My Experience as a Young Adult Living with Fibromyalgia
By: Bethan Jones
Living with Fibromyalgia
It all started when I was 13 years old with pain in my knees. Doctors either thought I was a hypochondriac or that it was growing pains and would go away with time. Well, it never went away.
The pain spread to different parts of my body, the worst being my back, but it got to the point that any part of my body could hurt at any given time.
Eventually I found a doctor who listened and looked further than the normal blood test results. I was referred to a rheumatologist and finally got my diagnosis of fibromyalgia. Even this specialist wasn’t very good. I had already done my research and suspected I had fibromyalgia before I was diagnosed, and the rheumatologist told me it would go away by itself. I know that is not the case. I was left to it to learn what worked for me.
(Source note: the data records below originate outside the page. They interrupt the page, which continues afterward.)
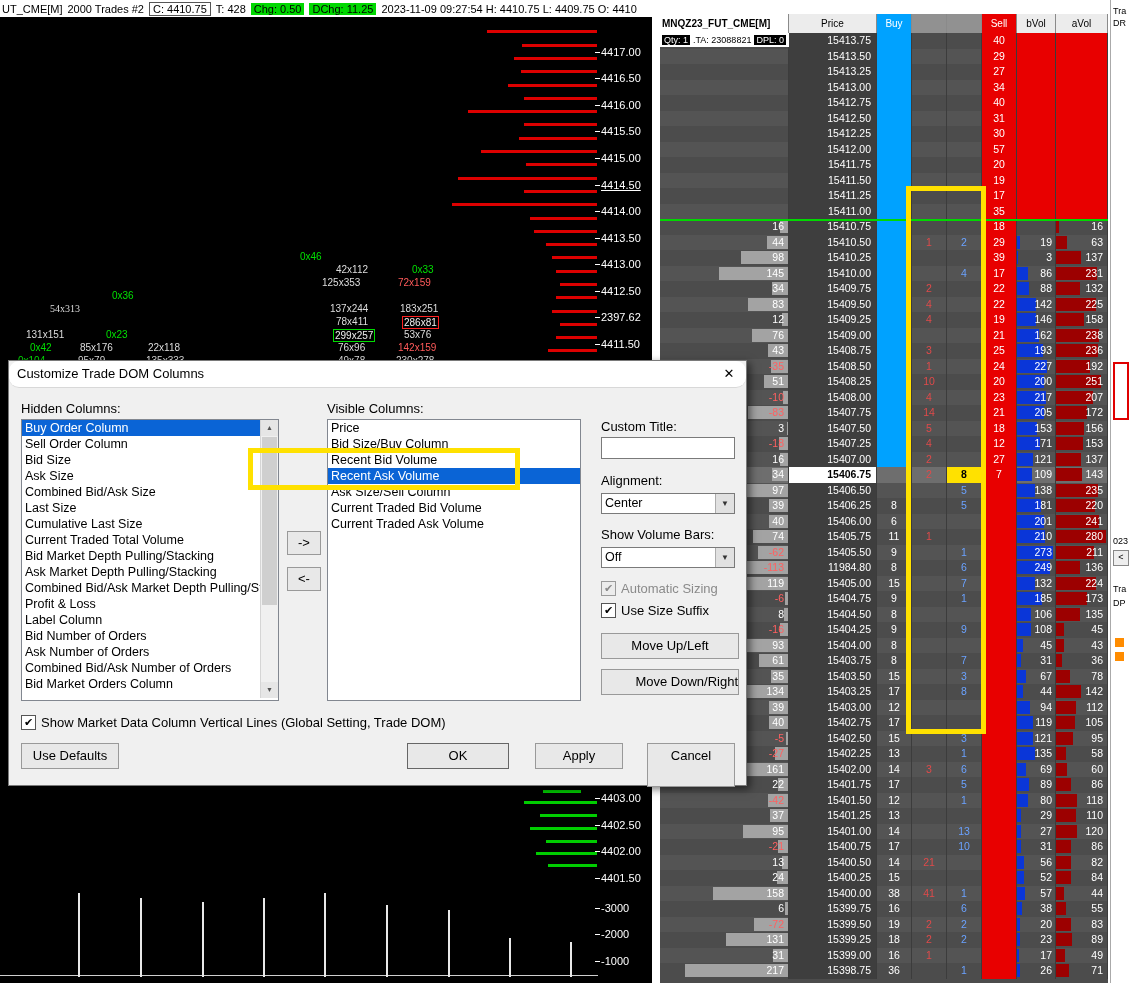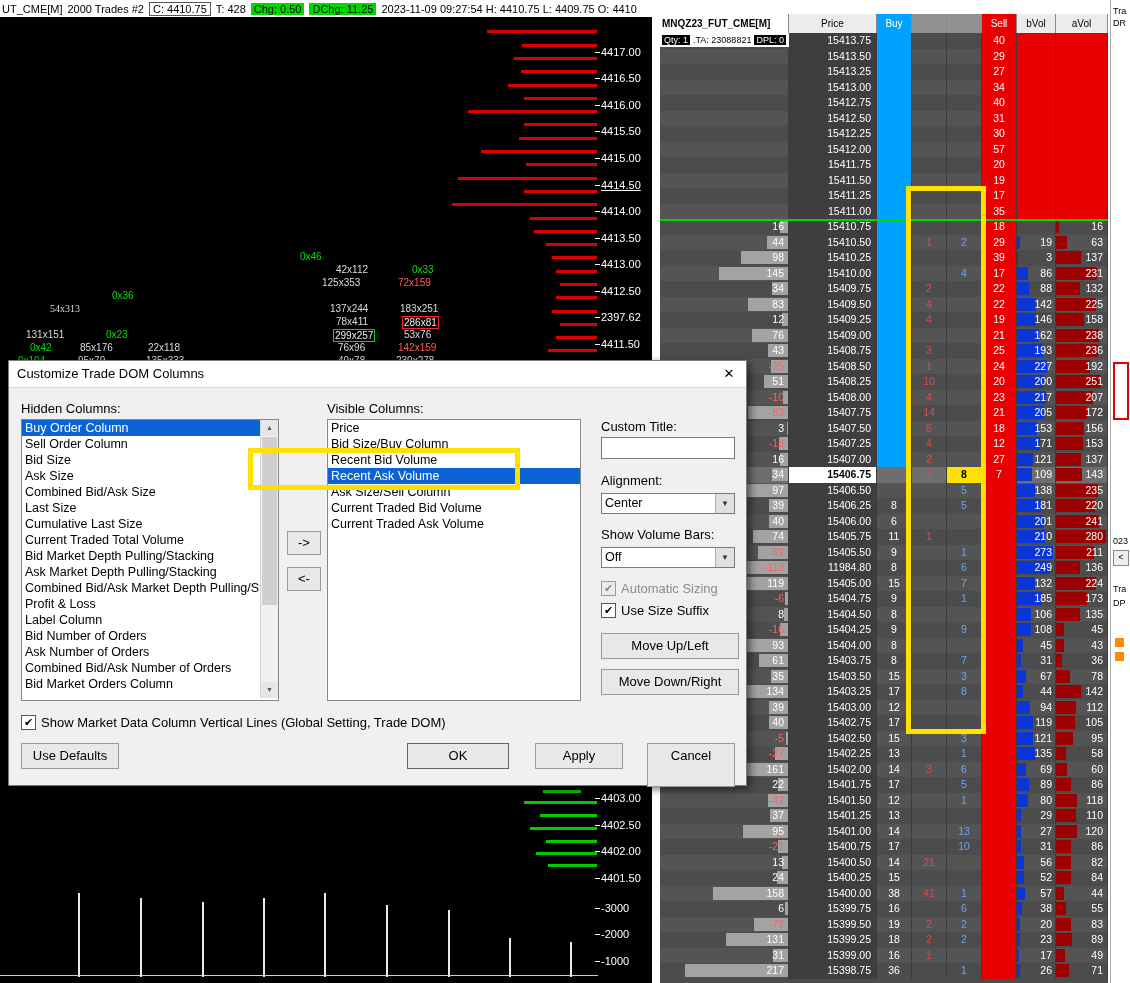--- a/index.html
+++ b/index.html
@@ -78,7 +78,7 @@
   
   #dialog{position:absolute;left:8px;top:360px;width:737px;height:424px;background:#f0f0f0;
     border:1px solid #7a7a7a;box-shadow:3px 3px 8px rgba(0,0,0,.55);z-index:30;font-size:13px;color:#000;}
-  #dlg-title{height:26px;line-height:26px;background:#fff;padding-left:8px;border-bottom:1px solid #d8d8d8;}
+  #dlg-title{height:26px;line-height:26px;background:#fff;padding-left:8px;border-bottom:1px solid #d8d8d8;border-radius:10px;}
   #dlg-close{position:absolute;right:3px;top:3px;width:28px;height:20px;line-height:20px;text-align:center;font-size:13px;}
   .dlg-label{position:absolute;}
   .listbox{position:absolute;background:#fff;border:1px solid #828790;overflow:hidden;}

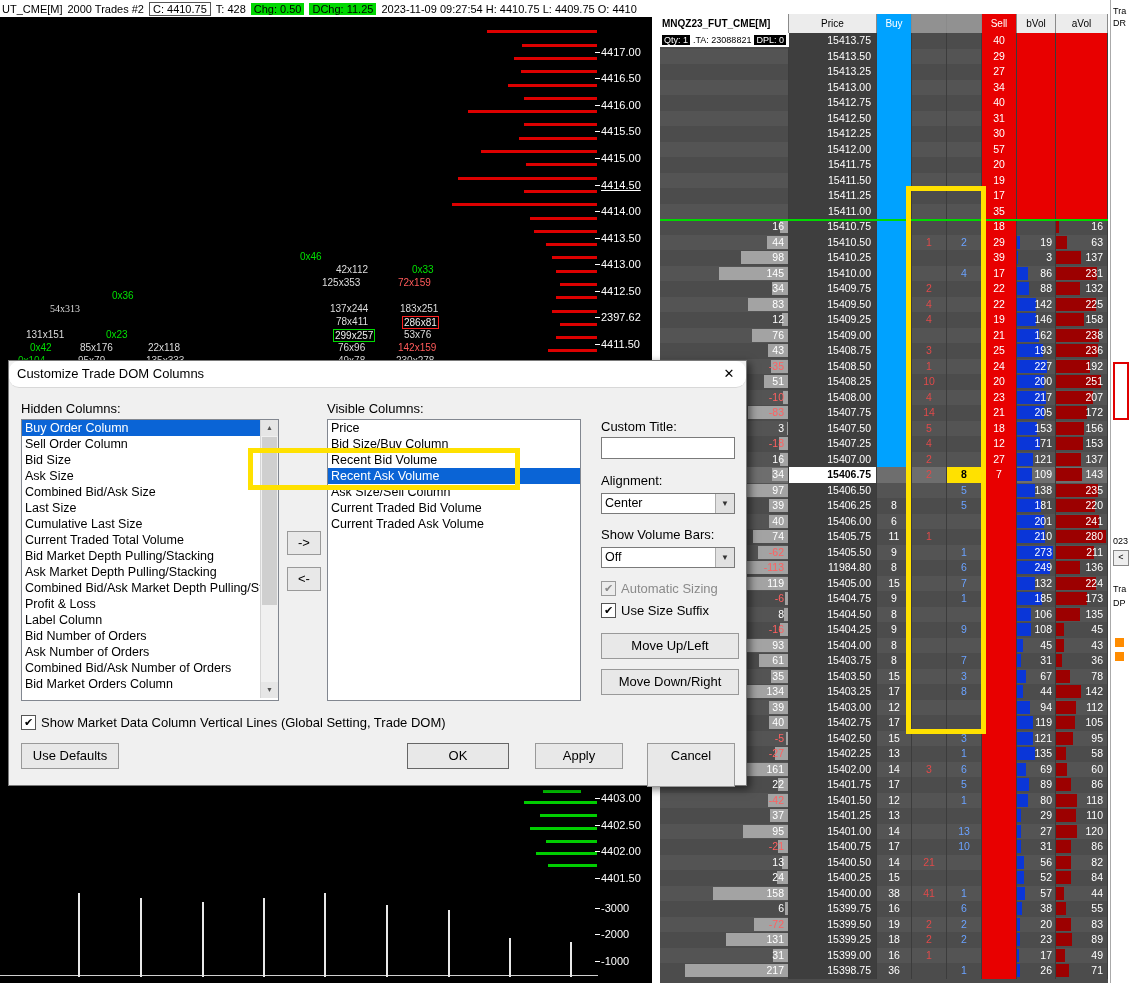--- a/index.html
+++ b/index.html
@@ -107,7 +107,7 @@
   .cbrow.disabled{color:#8a8a8a;}
   .cbrow.disabled .cbbox{border-color:#9a9a9a;color:#8a8a8a;background:#ececec;}
   #btn-moveup{left:592px;top:272px;width:138px;height:26px;line-height:24px;}
-  #btn-movedown{left:592px;top:308px;width:138px;height:26px;line-height:24px;}
+  #btn-movedown{left:592px;top:308px;width:138px;height:26px;line-height:24px;text-align:right;}
   #cb-vlines{left:12px;top:354px;}
   #btn-defaults{left:12px;top:382px;width:98px;height:26px;line-height:24px;}
   #btn-ok{left:398px;top:382px;width:102px;height:26px;line-height:24px;border-color:#666;}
Many don’t understand how horrible living with fibromyalgia can be. Whether I overdo it or not, I am in pain 24/7. Stress only makes it worse as do most things. There are so many triggers it is hard to keep up. The fatigue can be so crippling I can’t even string a sentence together.
I started a blog a few months after diagnosis and it opened up a whole new community of bloggers and those in the same situation as me. Social media has become my best friend as I am able to meet others with fibromyalgia online and we support and help each other.
I am quite open about my health with others now, thanks to my blogging and the social media groups for fibromyalgia and chronic illnesses. Beforehand I would have just kept quiet and carried on, but now I am as honest as possible so others know the best way they can help. I was always the one to go above and beyond, but I now have to take a step back and ask for help.
I am learning that pacing is the best way to prevent a flare up,
but sometimes I just have to forget it to have a good time, knowing full well I will suffer for it the next day. I cannot let it rule my life, but it is a part of me whether I like it or not.
Together we are stronger, we can support one another, we can be more than our diagnosis.